House of Hope teaches students many tools for relating to themselves and to their neighbors in Israel. One of the most important is mutual respect. We do not judge or condemn Muslims, Jews or Christians, but instead teach of the power and beauty found in coexistence and dialogue.

Our students are able to respect people outside of their community because they first respect themselves. At House of Hope we never judge students for their color, physical needs, talents, or whether they are rich, poor or abused. These kids should not pay a price for their parent’s circumstances or their family history. These kids are welcomed to our beloved community at House of Hope where all people meet under the same roof of freedom, dignity, and tolerance.
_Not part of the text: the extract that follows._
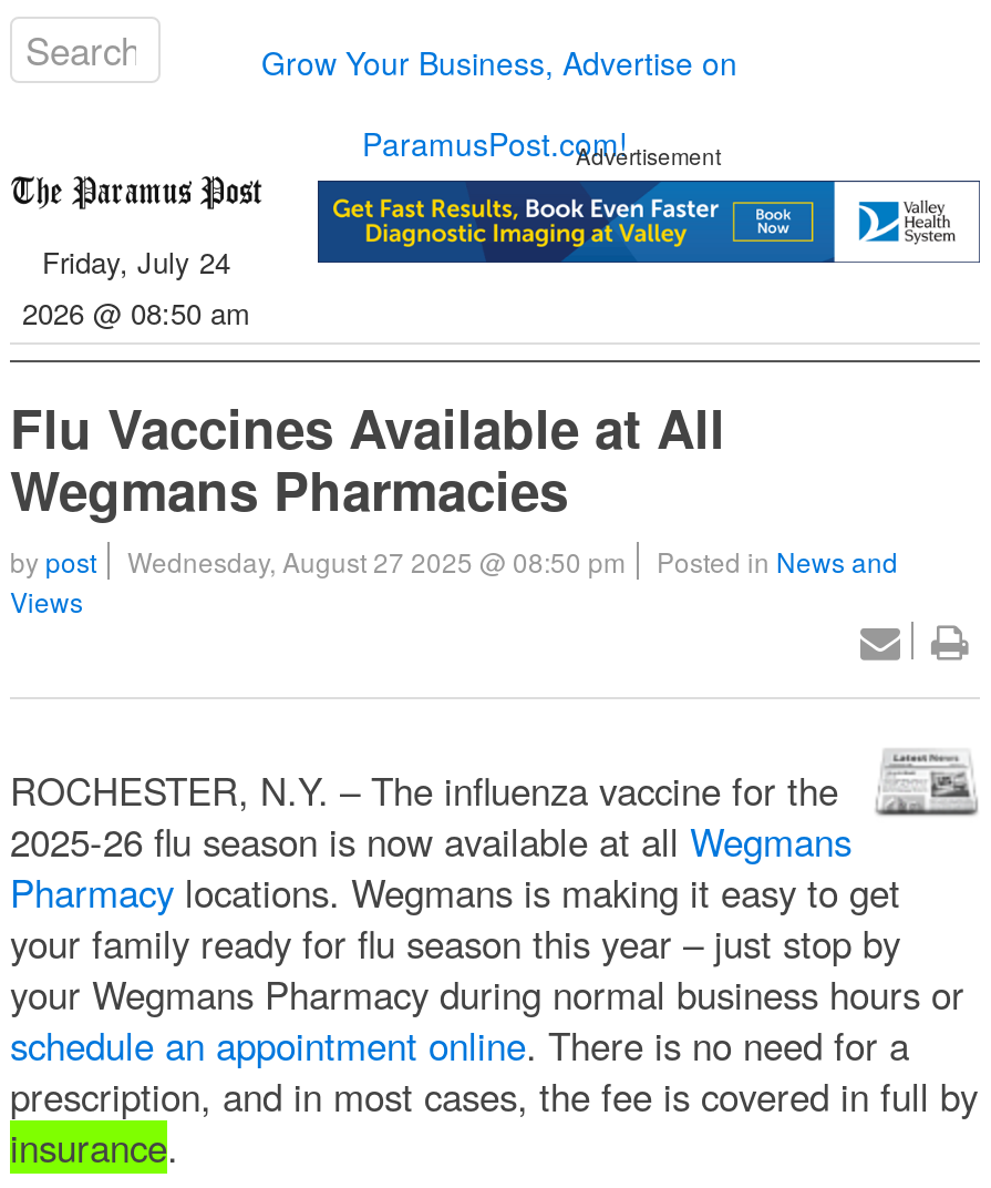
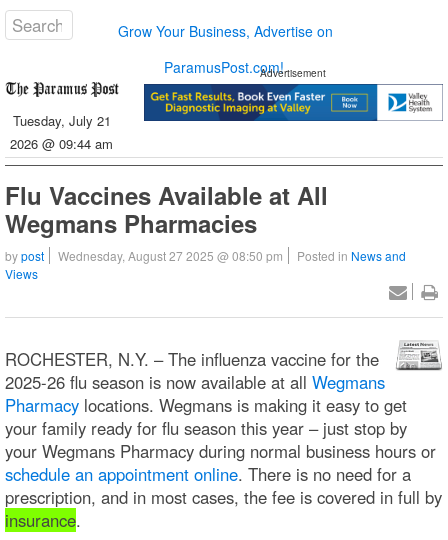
[42,240,230,283] Friday, July 24 -> [13,111,111,130] Tuesday, July 21
[22,291,250,334] 2026 @ 08:50 am -> [10,134,113,153] 2026 @ 09:44 am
All our kids should achieve greatness in life and be in good positions. But House of Hope students are humans first. They need all the care, attention, and love because they are children, not based on their intellect or other accomplishments. In many schools, a student’s image is more important than their inner emotional and spiritual health. But they are not products. They are the creation of the Almighty God.

Rudolf Steiner, the founder of the Waldorf approach to education which deeply informs House of Hope, once said: “Our highest endeavor must be to develop free human beings who are able of themselves to impart purpose and direction to their lives. The need for imagination, a sense of truth, and a feeling of responsibility—these three forces are the very nerve of education.”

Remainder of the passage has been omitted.